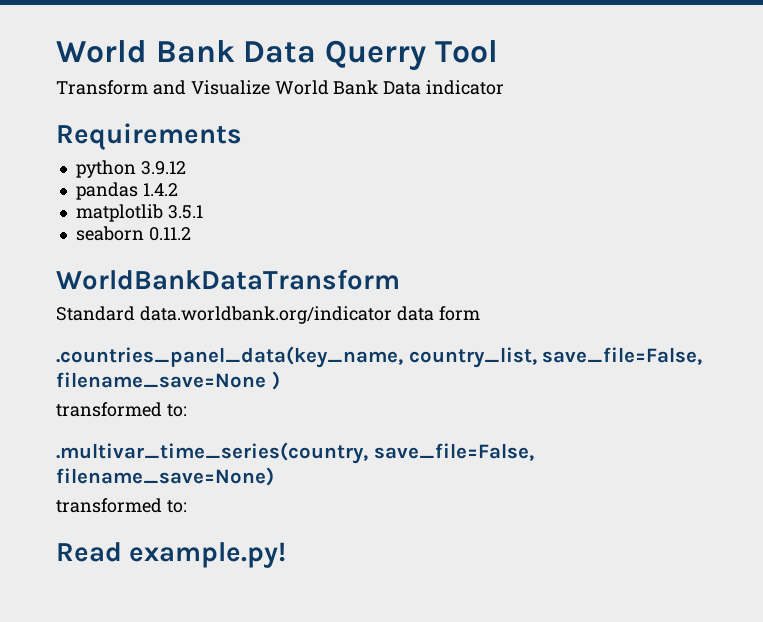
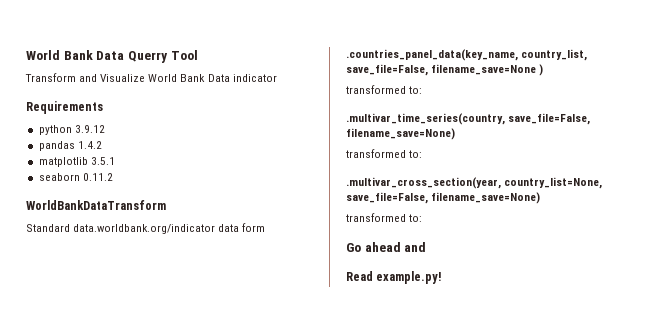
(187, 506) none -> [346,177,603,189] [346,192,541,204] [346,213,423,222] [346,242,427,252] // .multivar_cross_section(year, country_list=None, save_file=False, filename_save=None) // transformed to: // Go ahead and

* * * * * * *

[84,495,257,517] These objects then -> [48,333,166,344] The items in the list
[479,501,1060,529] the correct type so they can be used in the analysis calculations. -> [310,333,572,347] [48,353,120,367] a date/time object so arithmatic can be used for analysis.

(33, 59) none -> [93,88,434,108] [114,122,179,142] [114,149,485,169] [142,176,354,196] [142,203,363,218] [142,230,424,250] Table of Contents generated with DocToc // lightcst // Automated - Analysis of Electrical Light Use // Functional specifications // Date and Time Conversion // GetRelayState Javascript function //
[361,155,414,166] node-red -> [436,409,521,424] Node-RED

* * * * * * *

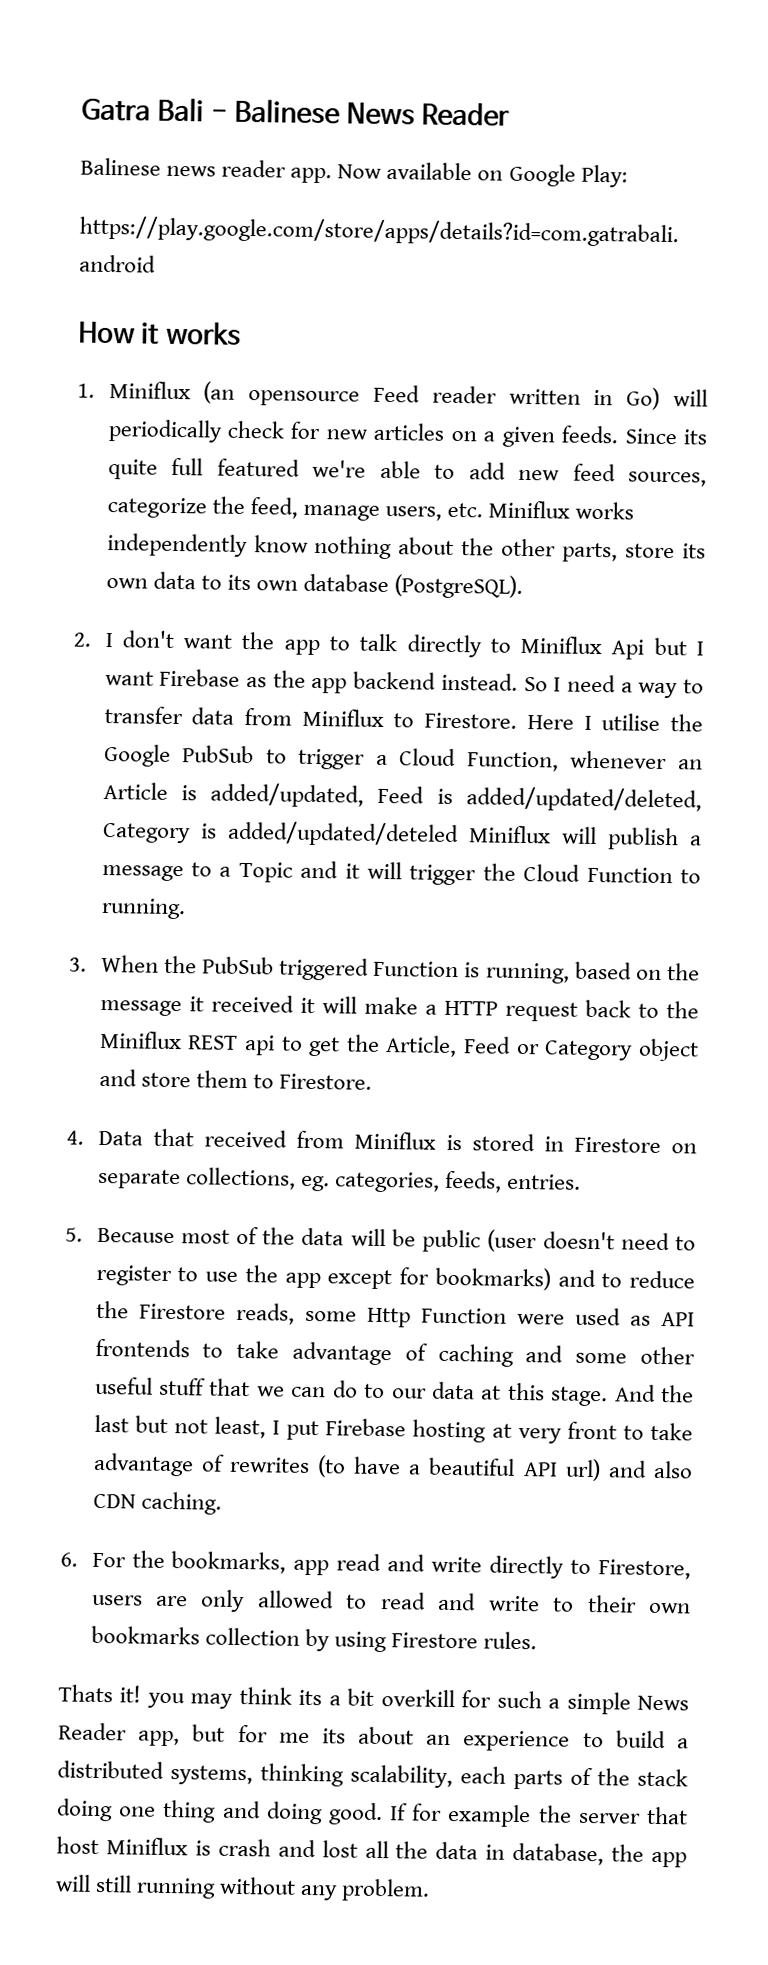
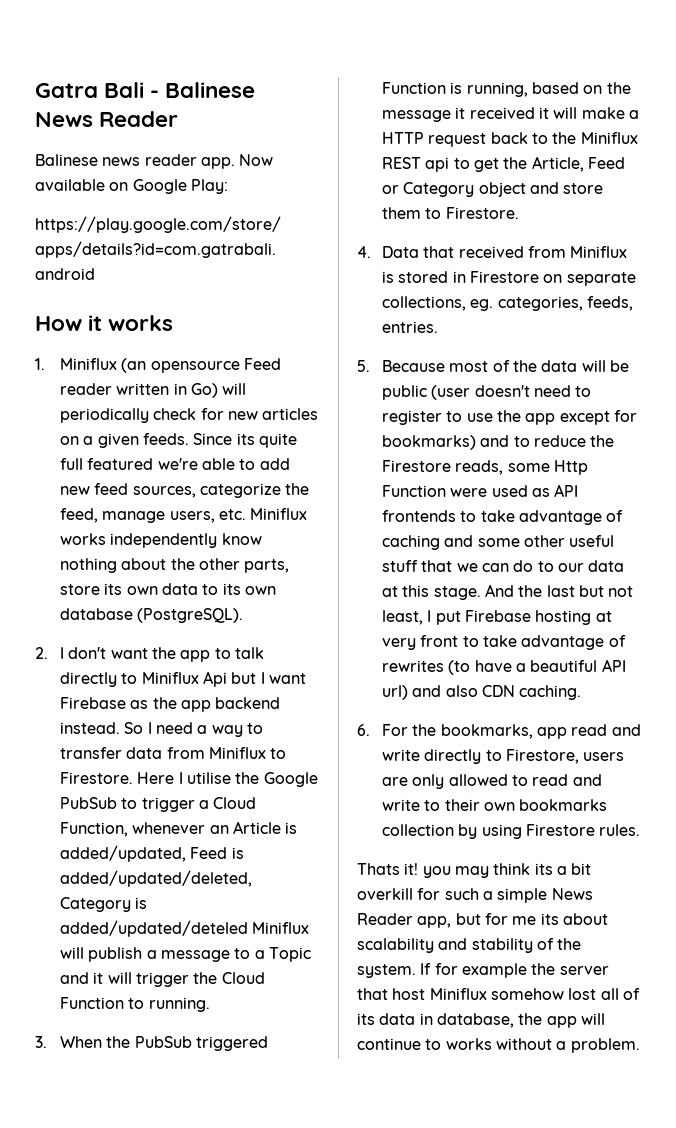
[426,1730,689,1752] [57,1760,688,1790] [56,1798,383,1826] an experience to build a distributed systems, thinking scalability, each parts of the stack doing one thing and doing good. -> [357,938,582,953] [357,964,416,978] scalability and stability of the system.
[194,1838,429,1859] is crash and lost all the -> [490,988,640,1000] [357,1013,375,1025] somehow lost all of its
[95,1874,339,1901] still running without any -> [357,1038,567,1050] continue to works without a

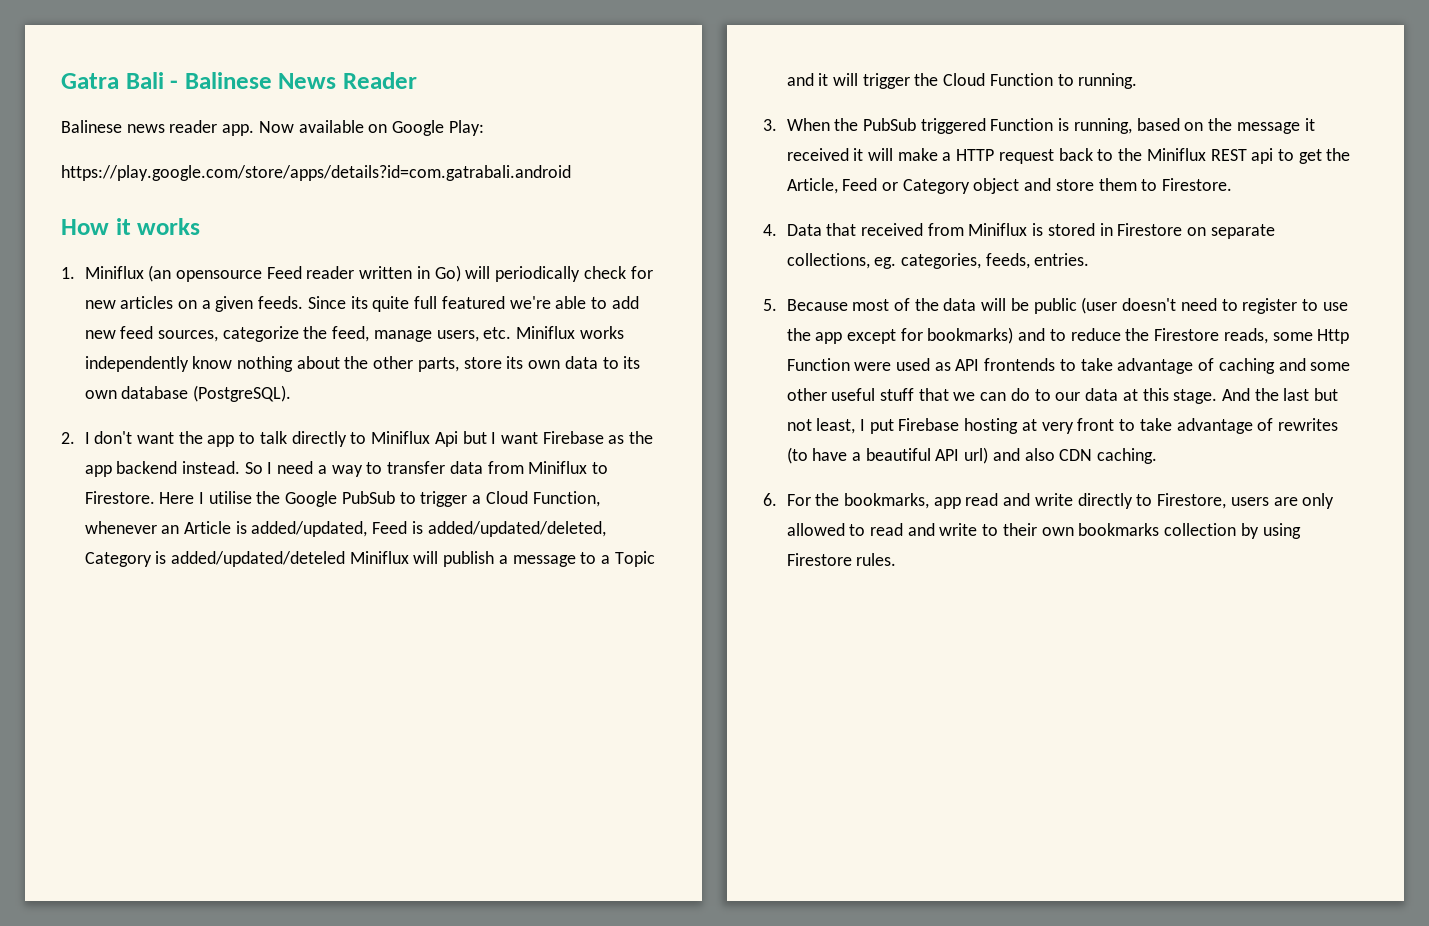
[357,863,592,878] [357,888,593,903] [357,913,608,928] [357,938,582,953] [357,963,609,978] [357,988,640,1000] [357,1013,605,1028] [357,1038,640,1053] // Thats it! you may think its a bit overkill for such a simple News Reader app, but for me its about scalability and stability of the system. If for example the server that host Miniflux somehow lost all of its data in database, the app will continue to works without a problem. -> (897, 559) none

* * * * * * *

Go through the records and show every line with the string "lost" in it.

[194,1838,429,1859] is crash and lost all the -> [490,988,640,1000] [357,1013,375,1025] somehow lost all of its
[357,863,592,878] [357,888,593,903] [357,913,608,928] [357,938,582,953] [357,963,609,978] [357,988,640,1000] [357,1013,605,1028] [357,1038,640,1053] // Thats it! you may think its a bit overkill for such a simple News Reader app, but for me its about scalability and stability of the system. If for example the server that host Miniflux somehow lost all of its data in database, the app will continue to works without a problem. -> (897, 559) none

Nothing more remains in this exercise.